= Assignment =
Repeat the entries below exactly, pictures excluded.

+--

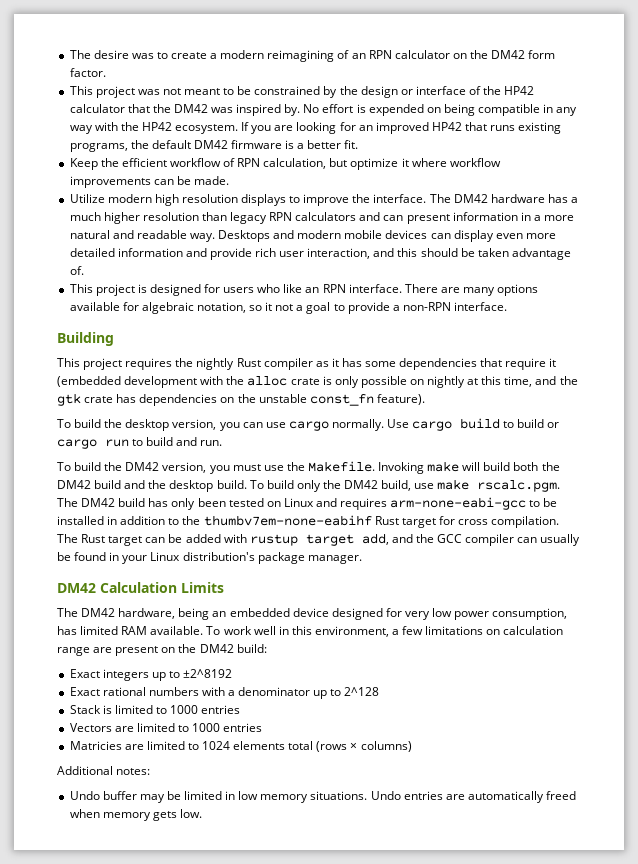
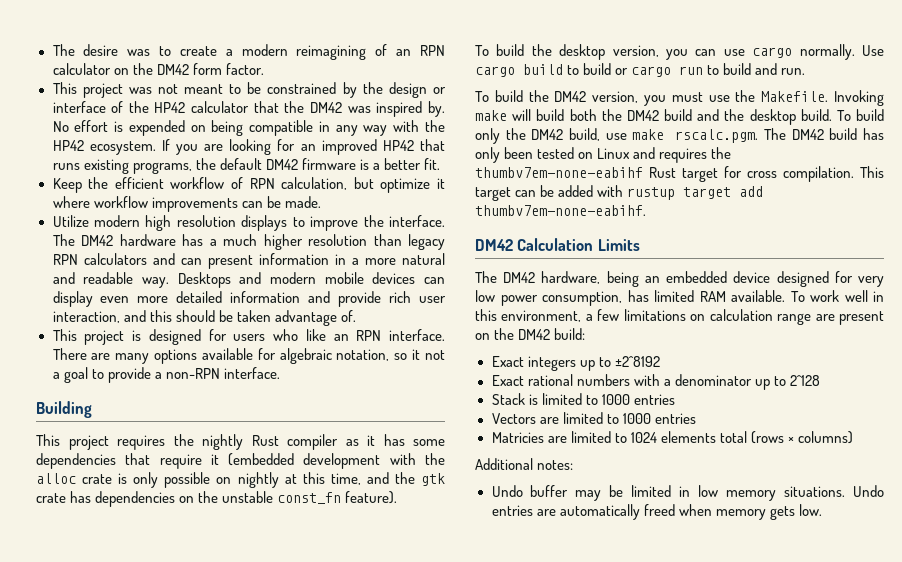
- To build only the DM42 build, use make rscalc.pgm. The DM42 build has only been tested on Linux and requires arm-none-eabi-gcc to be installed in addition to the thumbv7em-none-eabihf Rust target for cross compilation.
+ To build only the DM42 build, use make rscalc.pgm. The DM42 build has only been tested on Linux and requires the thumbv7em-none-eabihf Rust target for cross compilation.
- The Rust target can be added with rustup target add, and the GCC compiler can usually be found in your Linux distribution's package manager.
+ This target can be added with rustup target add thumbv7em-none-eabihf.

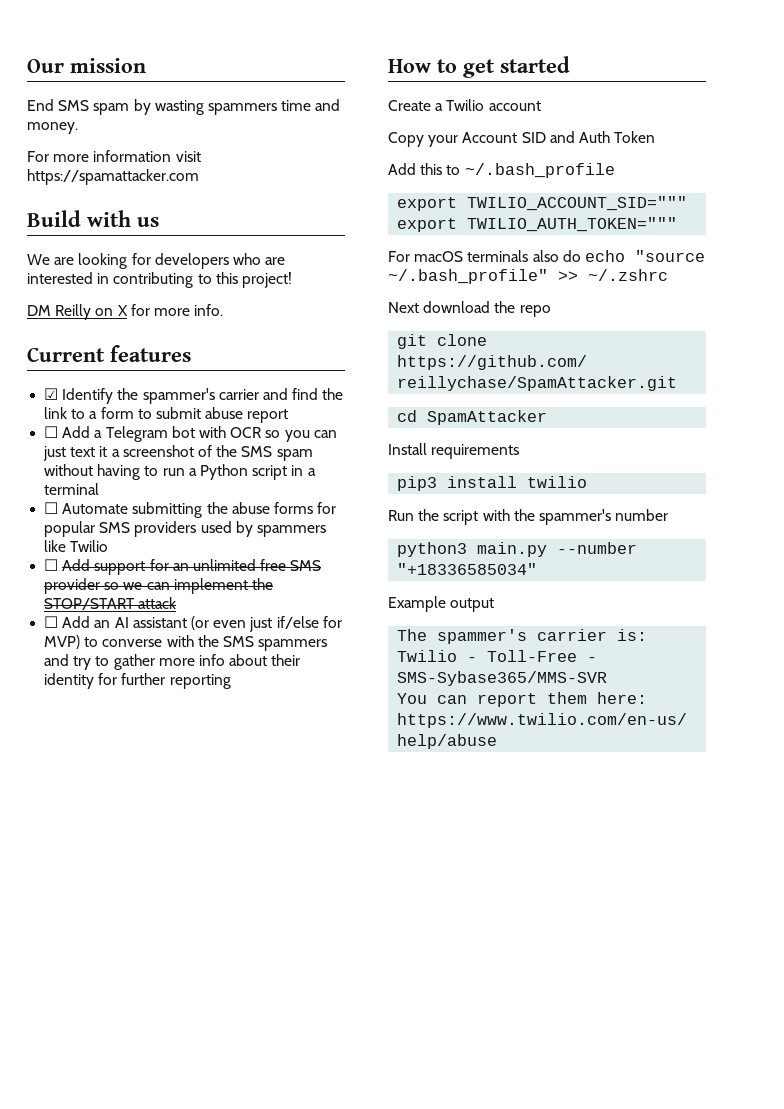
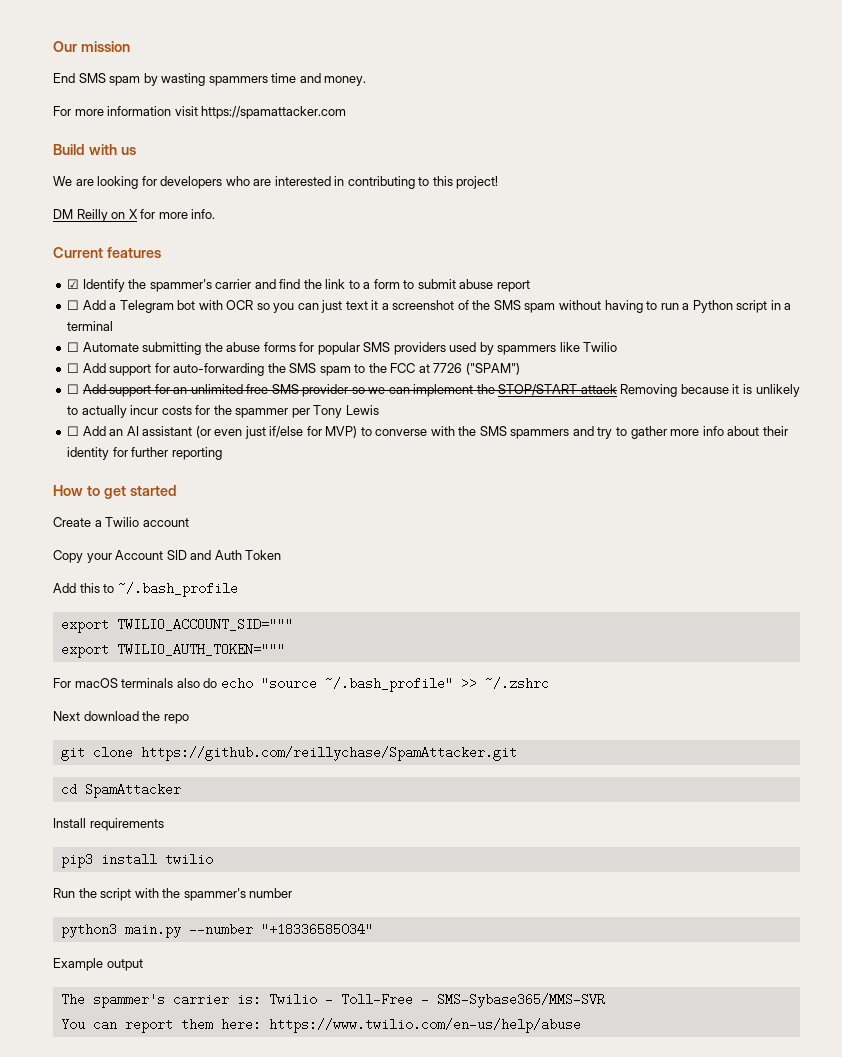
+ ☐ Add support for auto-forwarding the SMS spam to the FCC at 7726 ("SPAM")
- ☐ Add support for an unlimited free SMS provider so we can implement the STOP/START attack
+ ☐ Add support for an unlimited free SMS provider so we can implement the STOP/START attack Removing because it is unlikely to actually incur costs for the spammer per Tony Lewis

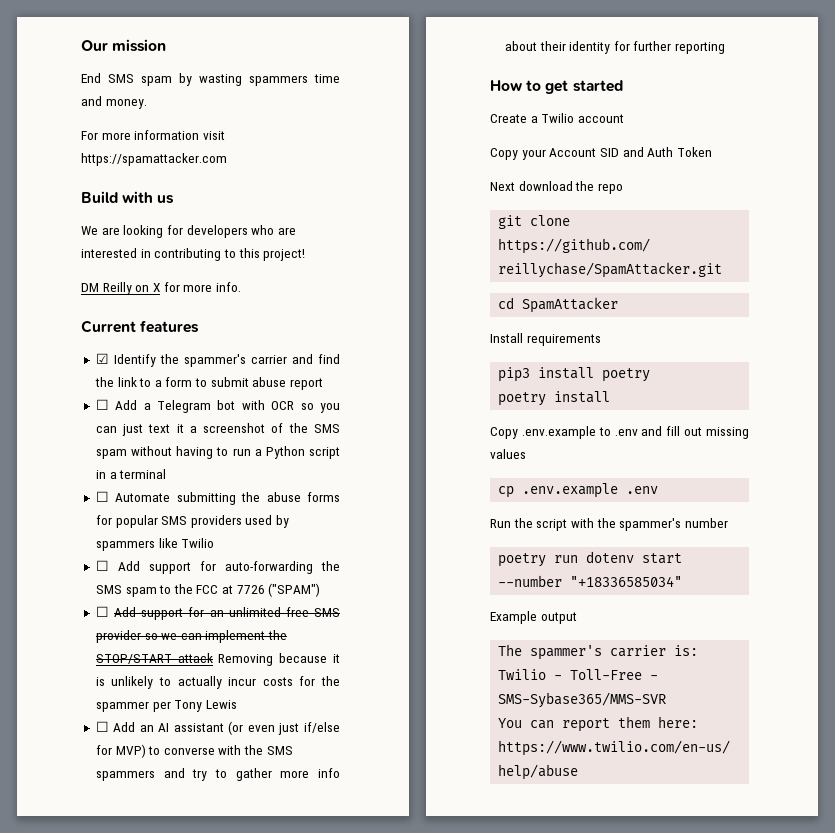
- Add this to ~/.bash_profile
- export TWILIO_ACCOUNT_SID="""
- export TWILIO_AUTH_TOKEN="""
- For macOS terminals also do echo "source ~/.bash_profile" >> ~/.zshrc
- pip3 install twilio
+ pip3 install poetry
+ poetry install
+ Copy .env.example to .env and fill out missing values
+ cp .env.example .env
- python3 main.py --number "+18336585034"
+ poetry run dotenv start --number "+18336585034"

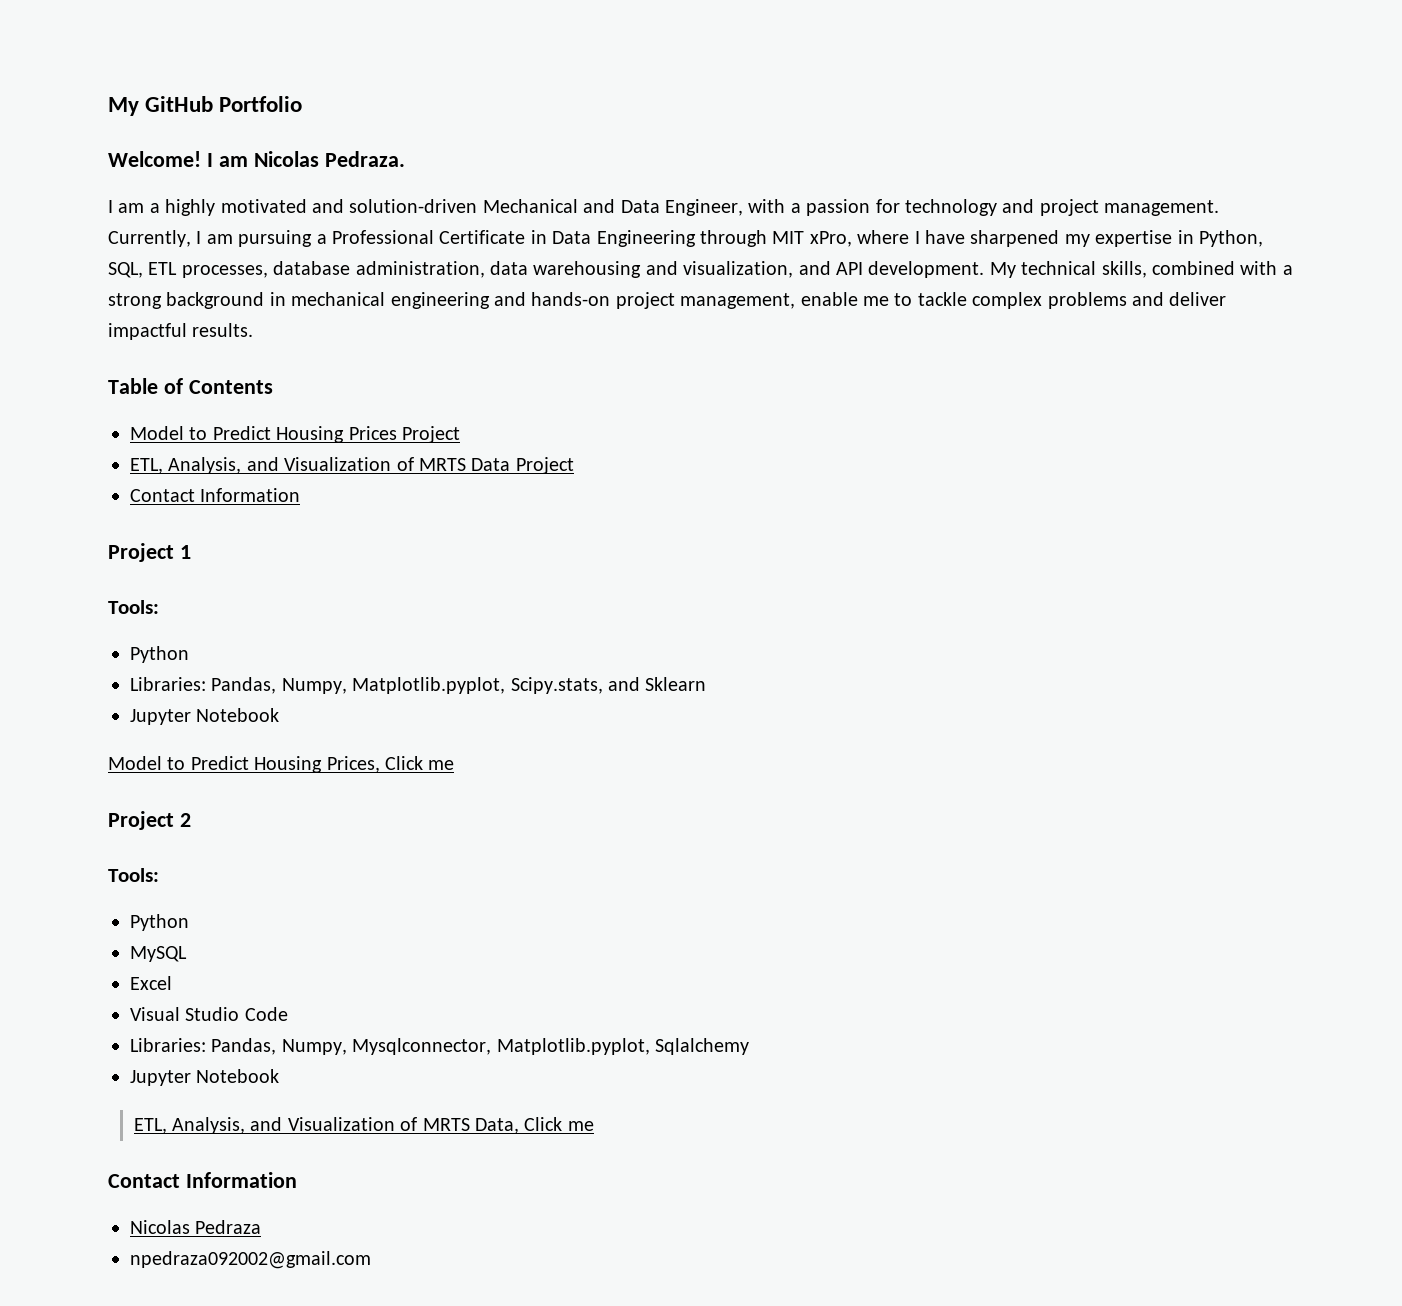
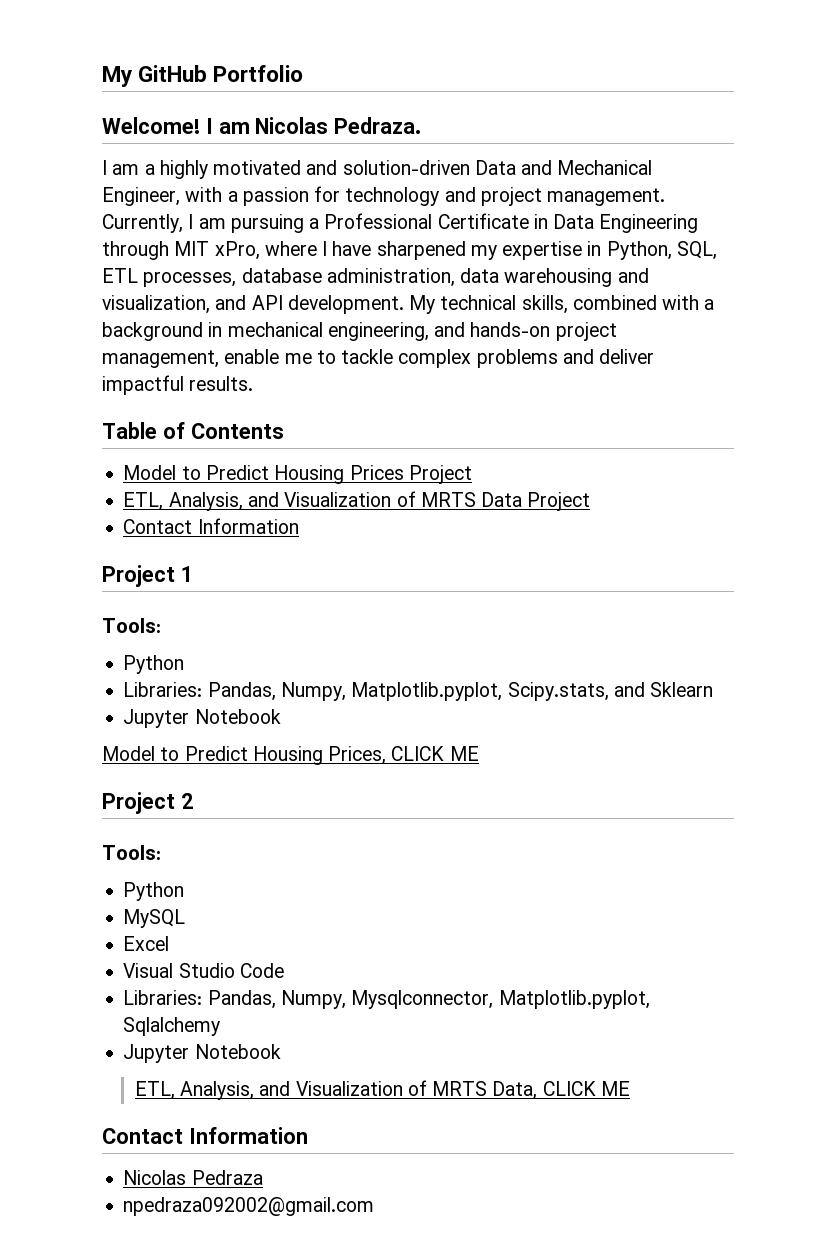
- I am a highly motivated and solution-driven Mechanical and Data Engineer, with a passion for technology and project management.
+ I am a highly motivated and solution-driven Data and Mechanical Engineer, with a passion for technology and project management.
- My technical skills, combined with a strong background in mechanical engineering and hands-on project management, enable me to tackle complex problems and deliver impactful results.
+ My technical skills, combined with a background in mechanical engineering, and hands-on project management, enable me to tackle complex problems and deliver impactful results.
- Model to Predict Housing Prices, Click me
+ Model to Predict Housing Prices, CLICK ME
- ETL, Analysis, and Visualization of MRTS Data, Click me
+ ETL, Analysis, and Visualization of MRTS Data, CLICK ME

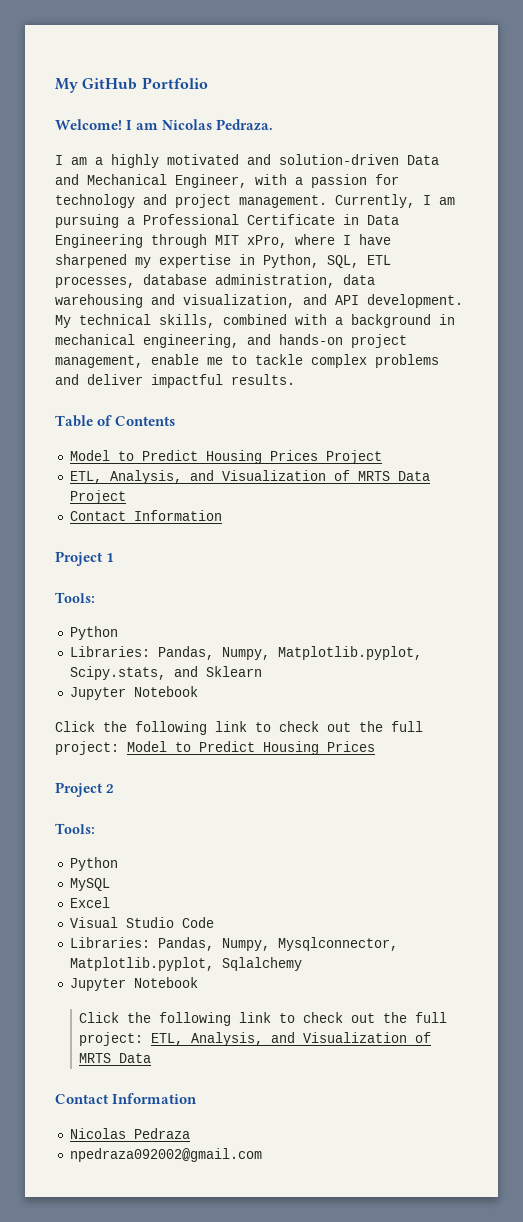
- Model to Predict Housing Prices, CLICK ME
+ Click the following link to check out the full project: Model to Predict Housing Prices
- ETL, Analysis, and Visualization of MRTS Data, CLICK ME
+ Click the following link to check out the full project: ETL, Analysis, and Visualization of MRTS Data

+--

= Output of the exercise =
- To build only the DM42 build, use make rscalc.pgm. The DM42 build has only been tested on Linux and requires arm-none-eabi-gcc to be installed in addition to the thumbv7em-none-eabihf Rust target for cross compilation.
+ To build only the DM42 build, use make rscalc.pgm. The DM42 build has only been tested on Linux and requires the thumbv7em-none-eabihf Rust target for cross compilation.
- The Rust target can be added with rustup target add, and the GCC compiler can usually be found in your Linux distribution's package manager.
+ This target can be added with rustup target add thumbv7em-none-eabihf.

+ ☐ Add support for auto-forwarding the SMS spam to the FCC at 7726 ("SPAM")
- ☐ Add support for an unlimited free SMS provider so we can implement the STOP/START attack
+ ☐ Add support for an unlimited free SMS provider so we can implement the STOP/START attack Removing because it is unlikely to actually incur costs for the spammer per Tony Lewis

- Add this to ~/.bash_profile
- export TWILIO_ACCOUNT_SID="""
- export TWILIO_AUTH_TOKEN="""
- For macOS terminals also do echo "source ~/.bash_profile" >> ~/.zshrc
- pip3 install twilio
+ pip3 install poetry
+ poetry install
+ Copy .env.example to .env and fill out missing values
+ cp .env.example .env
- python3 main.py --number "+18336585034"
+ poetry run dotenv start --number "+18336585034"

- I am a highly motivated and solution-driven Mechanical and Data Engineer, with a passion for technology and project management.
+ I am a highly motivated and solution-driven Data and Mechanical Engineer, with a passion for technology and project management.
- My technical skills, combined with a strong background in mechanical engineering and hands-on project management, enable me to tackle complex problems and deliver impactful results.
+ My technical skills, combined with a background in mechanical engineering, and hands-on project management, enable me to tackle complex problems and deliver impactful results.
- Model to Predict Housing Prices, Click me
+ Model to Predict Housing Prices, CLICK ME
- ETL, Analysis, and Visualization of MRTS Data, Click me
+ ETL, Analysis, and Visualization of MRTS Data, CLICK ME

- Model to Predict Housing Prices, CLICK ME
+ Click the following link to check out the full project: Model to Predict Housing Prices
- ETL, Analysis, and Visualization of MRTS Data, CLICK ME
+ Click the following link to check out the full project: ETL, Analysis, and Visualization of MRTS Data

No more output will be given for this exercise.